El cuento vital comienza con ‘La Flor’, una vuelta a una infancia en la que reina la calma, la inocencia, las ganas.
“Hay que romperse / Y salir y brotar / Verte la sangre al nacer / Sentir el viento al caer / Y el vértigo al vacío / Que te empuja a renacer”
El segundo movimiento, ‘La inmensidad’, es un canto a la huida constante, a la búsqueda y la transformación de la juventud; un paseo experimental edulcorado con sintetizadores y autotunes que se adentra en mundos ajenos de poetas como Idea Vilariño o de Fernando Pessoa.
“Y cantar / Y llorar de tanta vida / Tan presente / Balancear / La incertidumbre repentina de septiembre”

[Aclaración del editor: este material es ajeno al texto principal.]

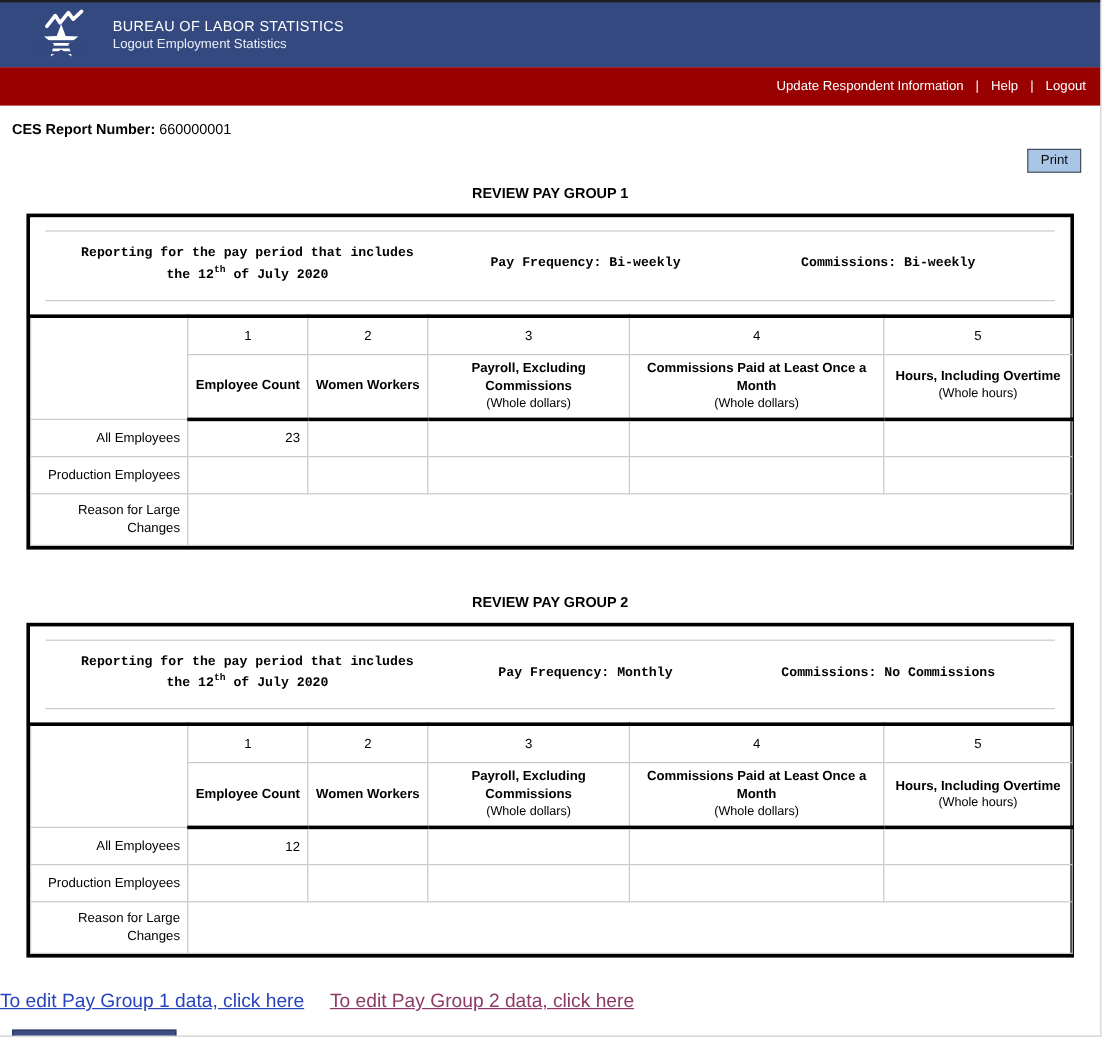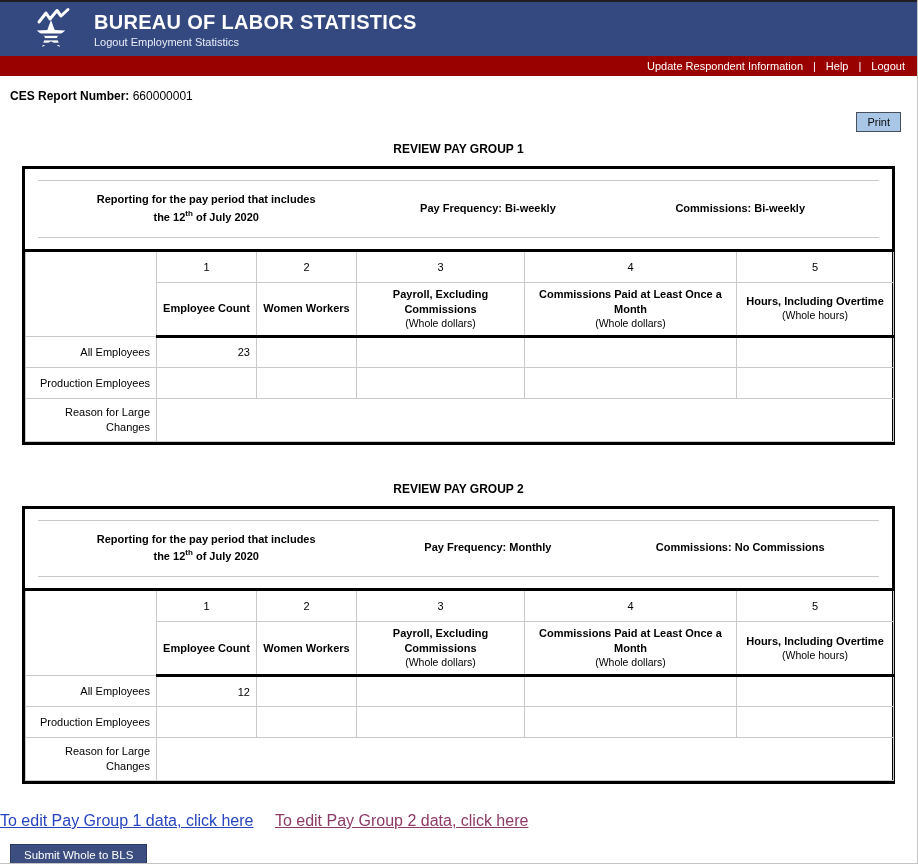--- a/index.html
+++ b/index.html
@@ -18,7 +18,7 @@
   }
   .logo { flex: none; display: block; }
   .banner-text { margin-left: 15px; color: #fff; }
-  .banner-title { font-size: 20px; font-weight: bold; letter-spacing: 0.3px; }
+  .banner-title { font-size: 12px; font-weight: normal; letter-spacing: 0.3px; }
   .banner-sub { font-size: 11px; color: #e9edf6; margin-top: 2px; }
   
   .redbar {

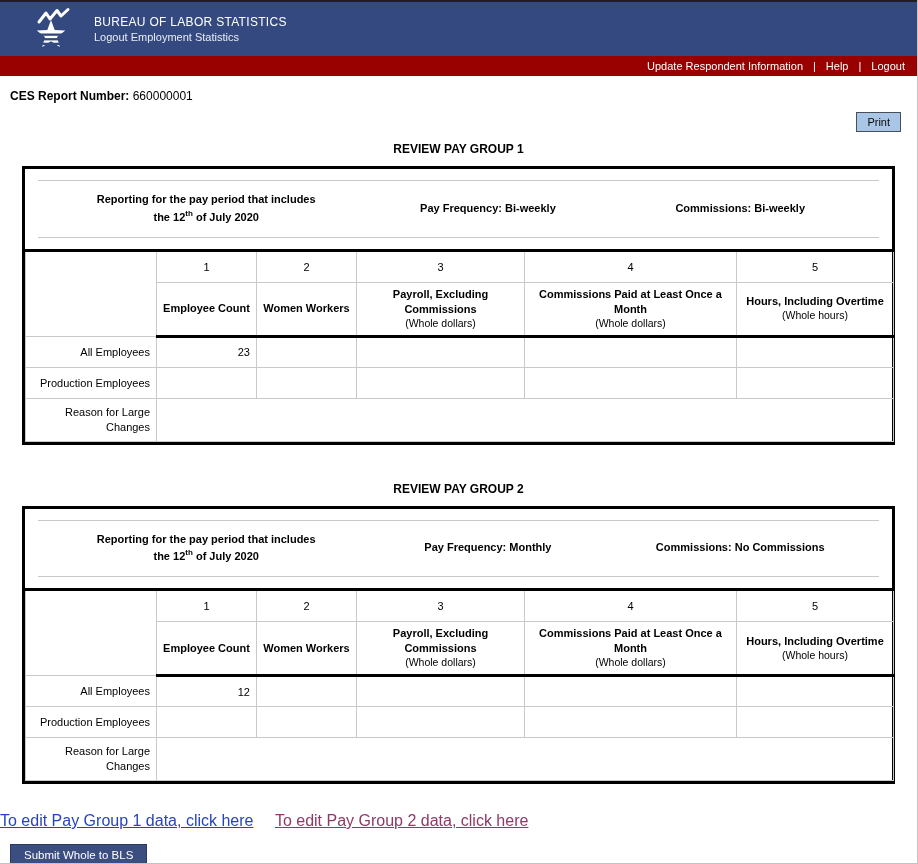--- a/index.html
+++ b/index.html
@@ -22,7 +22,7 @@
   .banner-sub { font-size: 11px; color: #e9edf6; margin-top: 2px; }
   
   .redbar {
-    background: #990000; height: 20px; flex: none;
+    background: #990000; height: 32px; flex: none;
     display: flex; align-items: center; justify-content: flex-end; padding-right: 12px; text-align: center;
   }
   .redbar a { color: #fff; font-size: 11px; text-decoration: none; cursor: pointer; }

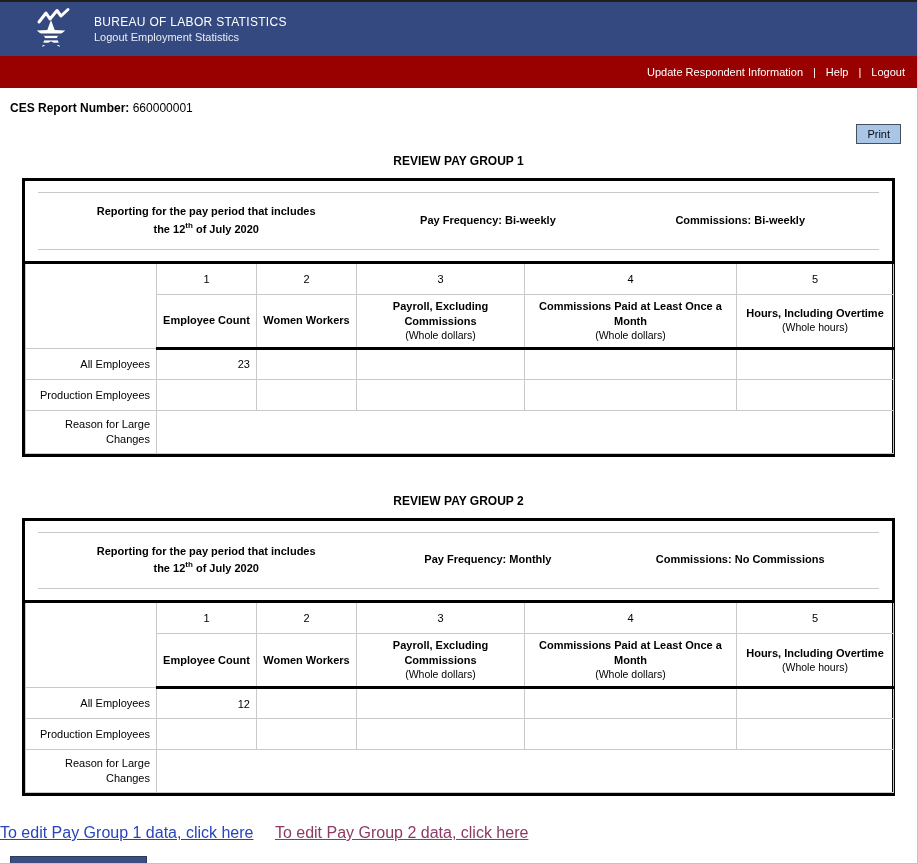--- a/index.html
+++ b/index.html
@@ -45,7 +45,7 @@
   .info-row {
     display: flex; align-items: center; margin: 11px 13px;
     border-top: 1px solid #c9c9c9; border-bottom: 1px solid #c9c9c9;
-    padding: 11px 0; min-height: 40px;
+    padding: 11px 0; min-height: 40px; font-family: Liberation Mono, monospace;
   }
   .info-cell { font-size: 11px; font-weight: bold; text-align: center; line-height: 1.45; }
   .info-cell.c1 { width: 40%; }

La madurez llega con ‘Mi jardín’ y con la desnudez del ser, con la humildad de saberse y cuidarse, de elegir y mirar a los ojos a quienes quieres para caminar de su mano, como escenifican perfectamente en el escenario Silvia Pérez Cruz y Carlos Montfort en un dueto que, originalmente, es junto a Juan Quintero.
“Quieta, muda y tan solemne / Ya caduca este otoño / Mi alegría suelta el moño”
Pero eso no es suficiente, el tiempo colma el ser de sabiduría en ‘El peso’, el cuarto movimiento que derrocha simpleza y nobleza, la dulzura de mirar atrás y ver con una sonrisa el jardín de flores cultivadas durante la vida. Y desfallecer.
“Les cançons són immortals / I en aquest segon de vida / On tot sembla fet a mida / Ploren parts i funerals”
Y de la muerte de nuevo a la vida, balanceándonos con un nuevo latido con aires de América del Sur hasta ‘Renacimiento’.
“Todos somos filhos, viu? / Tudo é circular / A chuva, a vida e a morte / O tempo e o ar / O planeta inteiro diz / Canta nova amiga com estrelas e raiz”
Y entre tanto contar la vida, la vida se coló de tal forma en el directo que obligó a la cantante a improvisar una nueva canción para calmar la risa de una broma inesperada. "Qué bonita es Málaga, con tantas A", dijo la catalana, agazapada ante un público que la abrazaba como si la conociera de siempre y que se convirtió en uno más de su virtuosa orquesta, obediente al son de sus manos que lo guiaban para entonar el estribillo de su 'Mañana' para ir cerrando la noche.
Sin 'hits' con los que despedirse, Silvia Pérez Cruz se marcó con lo que sí tiene, su (eterna levedad del) ser. Y eso le bastó para hacer arte con unos versos de Lorca y la música de Leonard Cohen. El público en pie y todavía sobrevolando bajo las pinturas del Cervantes el poema con el que se presentó:
"Quiero salir distinto / Yo prefiero el desastre / Y escucharte sin prejuicio".